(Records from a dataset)
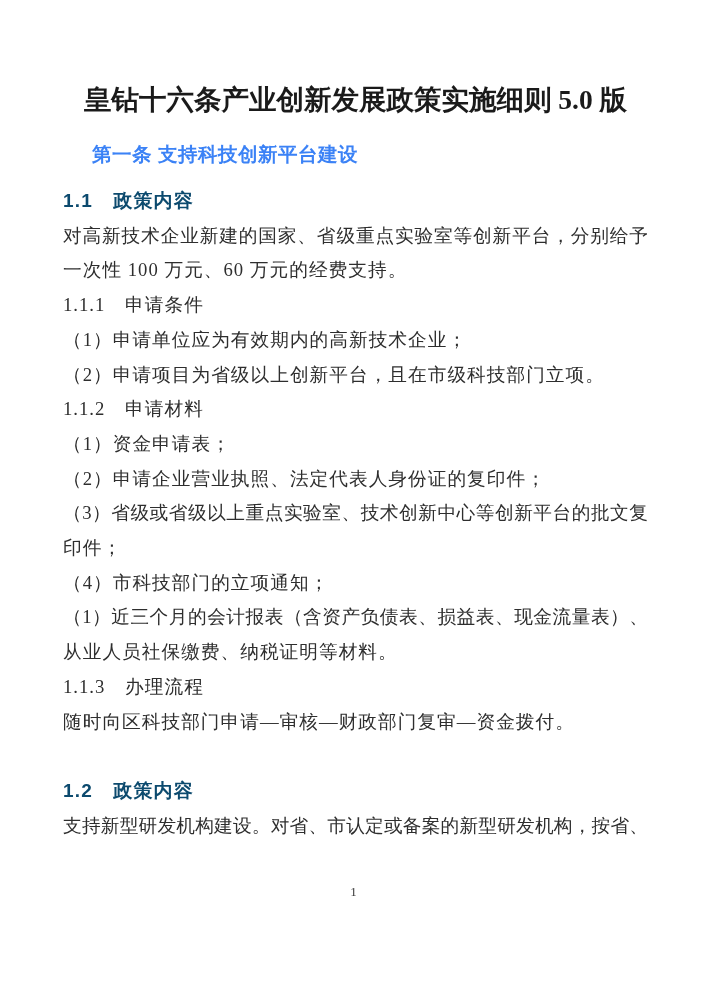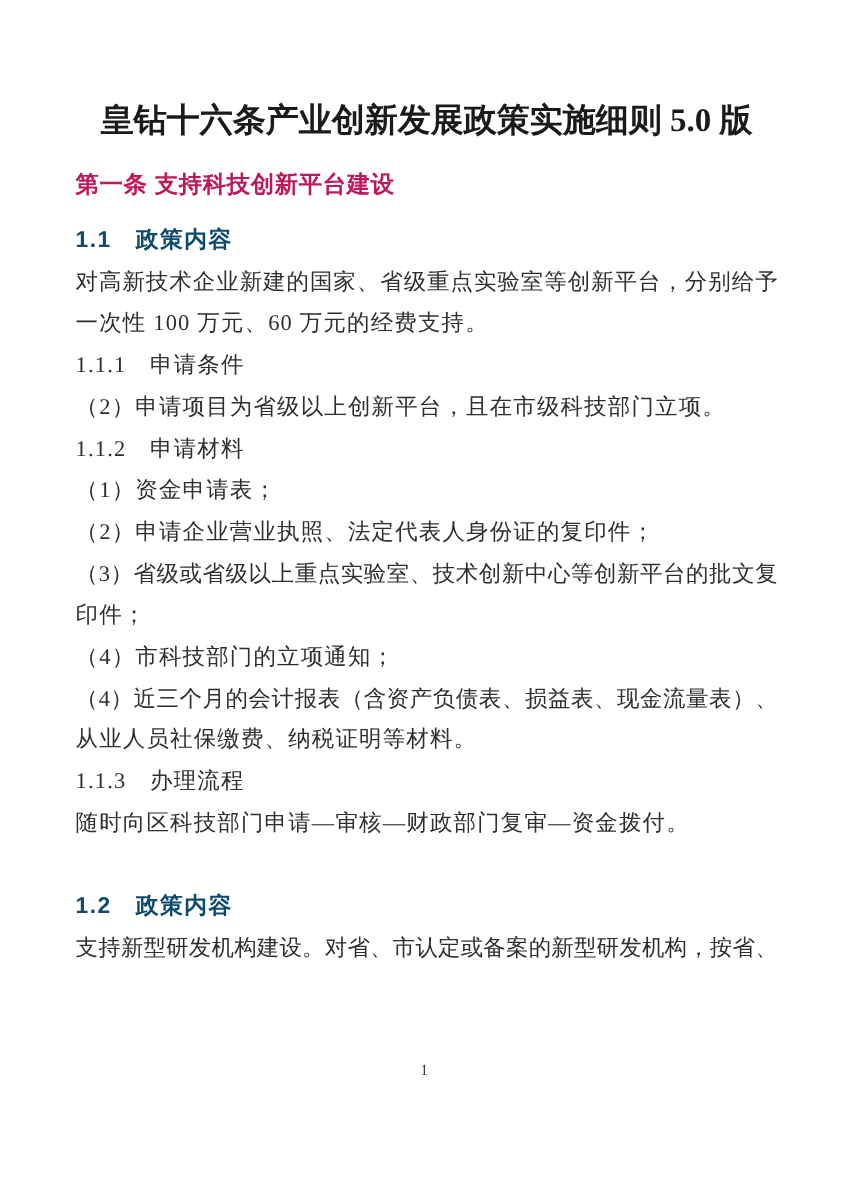--- a/index.html
+++ b/index.html
@@ -33,10 +33,11 @@
     font-size: 19.5px;
     line-height: 27px;
     font-weight: 700;
-    color: #be185d;
+    color: #3b82f6;
     letter-spacing: 0.5px;
     white-space: pre-wrap;
     font-family: "Liberation Sans", "DejaVu Sans", sans-serif;
+    margin-left: 29px;
   }
   .lines { margin-top: 16px; }
   .lines p {

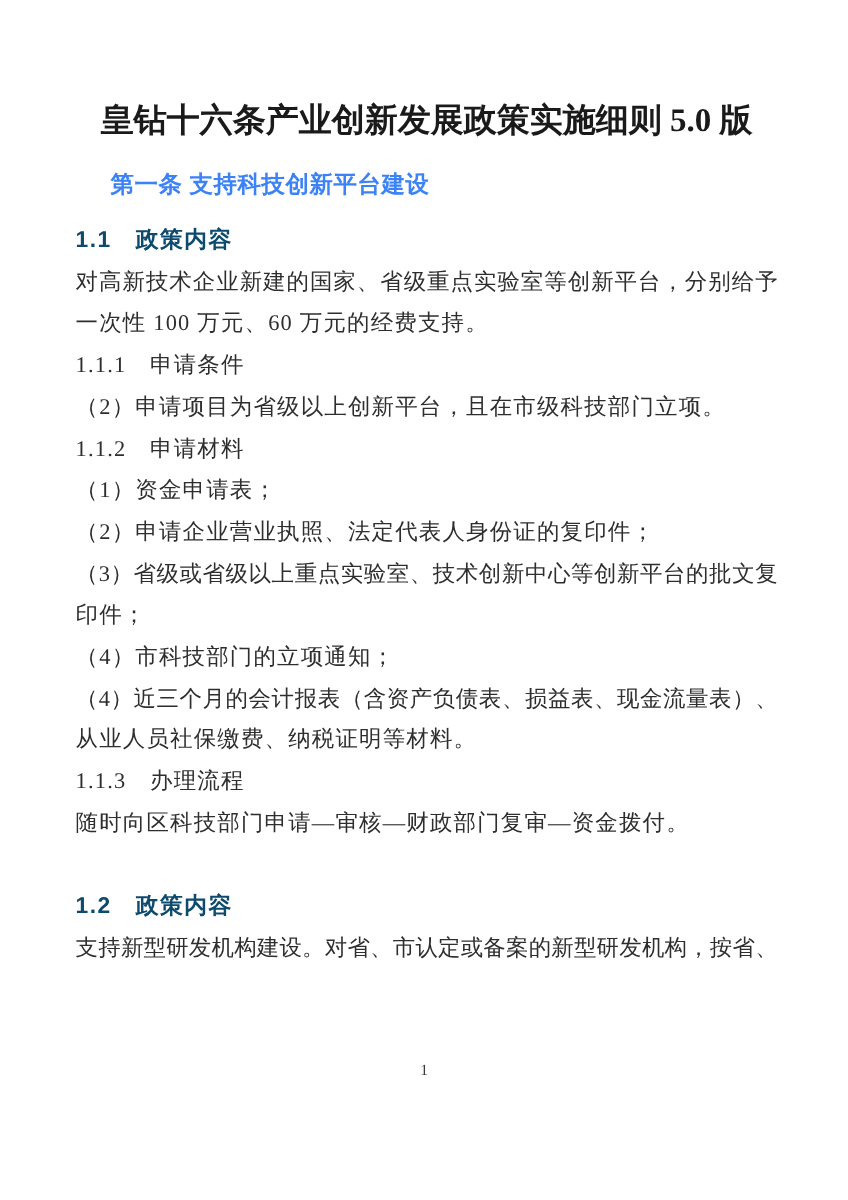--- a/index.html
+++ b/index.html
@@ -83,6 +83,7 @@
         <p class="body fill">对高新技术企业新建的国家、省级重点实验室等创新平台，分别给予</p>
         <p class="body">一次性 100 万元、60 万元的经费支持。</p>
         <p class="body">1.1.1　申请条件</p>
+        <p class="body">（1）申请单位应为有效期内的高新技术企业；</p>
         <p class="body">（2）申请项目为省级以上创新平台，且在市级科技部门立项。</p>
         <p class="body">1.1.2　申请材料</p>
         <p class="body">（1）资金申请表；</p>

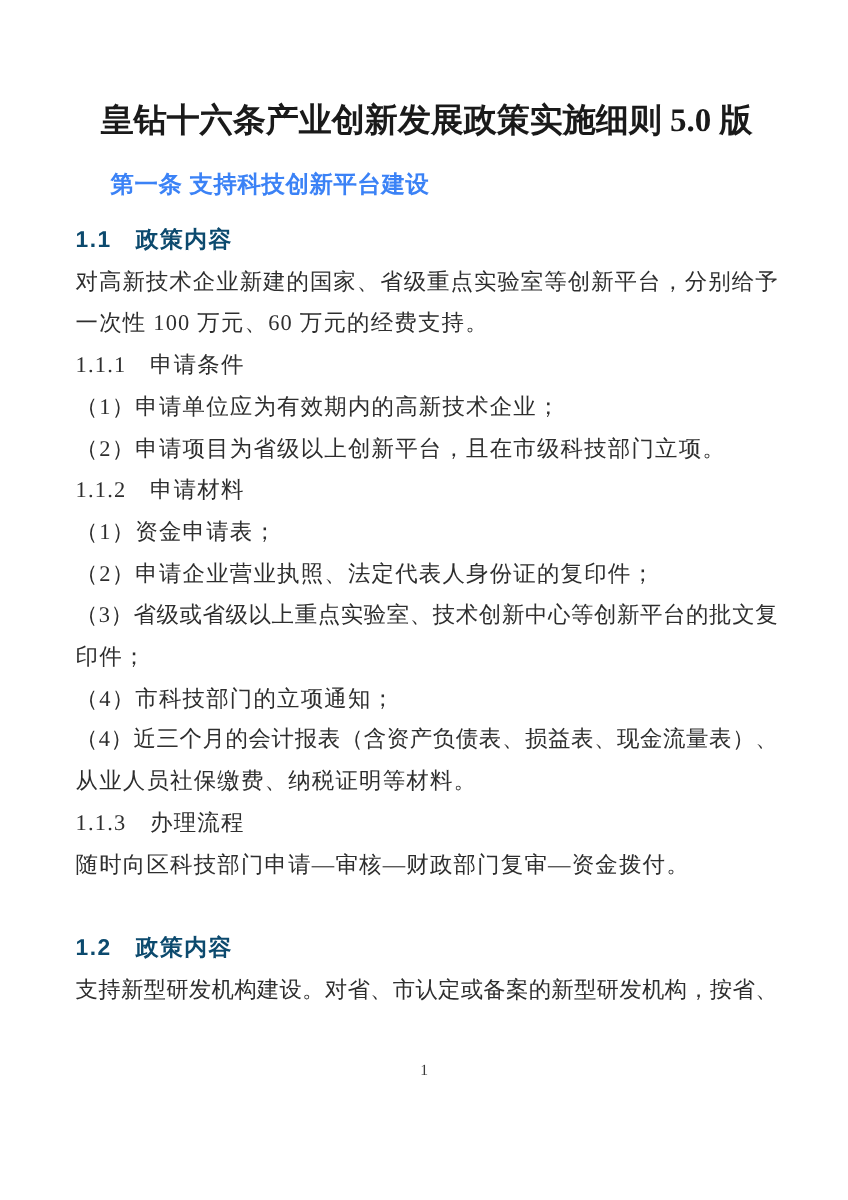--- a/index.html
+++ b/index.html
@@ -91,7 +91,7 @@
         <p class="body fill">（3）省级或省级以上重点实验室、技术创新中心等创新平台的批文复</p>
         <p class="body">印件；</p>
         <p class="body">（4）市科技部门的立项通知；</p>
-        <p class="body fill">（4）近三个月的会计报表（含资产负债表、损益表、现金流量表）、</p>
+        <p class="body fill">（1）近三个月的会计报表（含资产负债表、损益表、现金流量表）、</p>
         <p class="body">从业人员社保缴费、纳税证明等材料。</p>
         <p class="body">1.1.3　办理流程</p>
         <p class="body">随时向区科技部门申请—审核—财政部门复审—资金拨付。</p>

# ASSIGNED TASK
Transcribe all of the data above exactly; no picture belongs in the copy.

# RESULT BELOW
--- a/index.html
+++ b/index.html
@@ -33,10 +33,11 @@
     font-size: 19.5px;
     line-height: 27px;
     font-weight: 700;
-    color: #be185d;
+    color: #3b82f6;
     letter-spacing: 0.5px;
     white-space: pre-wrap;
     font-family: "Liberation Sans", "DejaVu Sans", sans-serif;
+    margin-left: 29px;
   }
   .lines { margin-top: 16px; }
   .lines p {

--- a/index.html
+++ b/index.html
@@ -83,6 +83,7 @@
         <p class="body fill">对高新技术企业新建的国家、省级重点实验室等创新平台，分别给予</p>
         <p class="body">一次性 100 万元、60 万元的经费支持。</p>
         <p class="body">1.1.1　申请条件</p>
+        <p class="body">（1）申请单位应为有效期内的高新技术企业；</p>
         <p class="body">（2）申请项目为省级以上创新平台，且在市级科技部门立项。</p>
         <p class="body">1.1.2　申请材料</p>
         <p class="body">（1）资金申请表；</p>

--- a/index.html
+++ b/index.html
@@ -91,7 +91,7 @@
         <p class="body fill">（3）省级或省级以上重点实验室、技术创新中心等创新平台的批文复</p>
         <p class="body">印件；</p>
         <p class="body">（4）市科技部门的立项通知；</p>
-        <p class="body fill">（4）近三个月的会计报表（含资产负债表、损益表、现金流量表）、</p>
+        <p class="body fill">（1）近三个月的会计报表（含资产负债表、损益表、现金流量表）、</p>
         <p class="body">从业人员社保缴费、纳税证明等材料。</p>
         <p class="body">1.1.3　办理流程</p>
         <p class="body">随时向区科技部门申请—审核—财政部门复审—资金拨付。</p>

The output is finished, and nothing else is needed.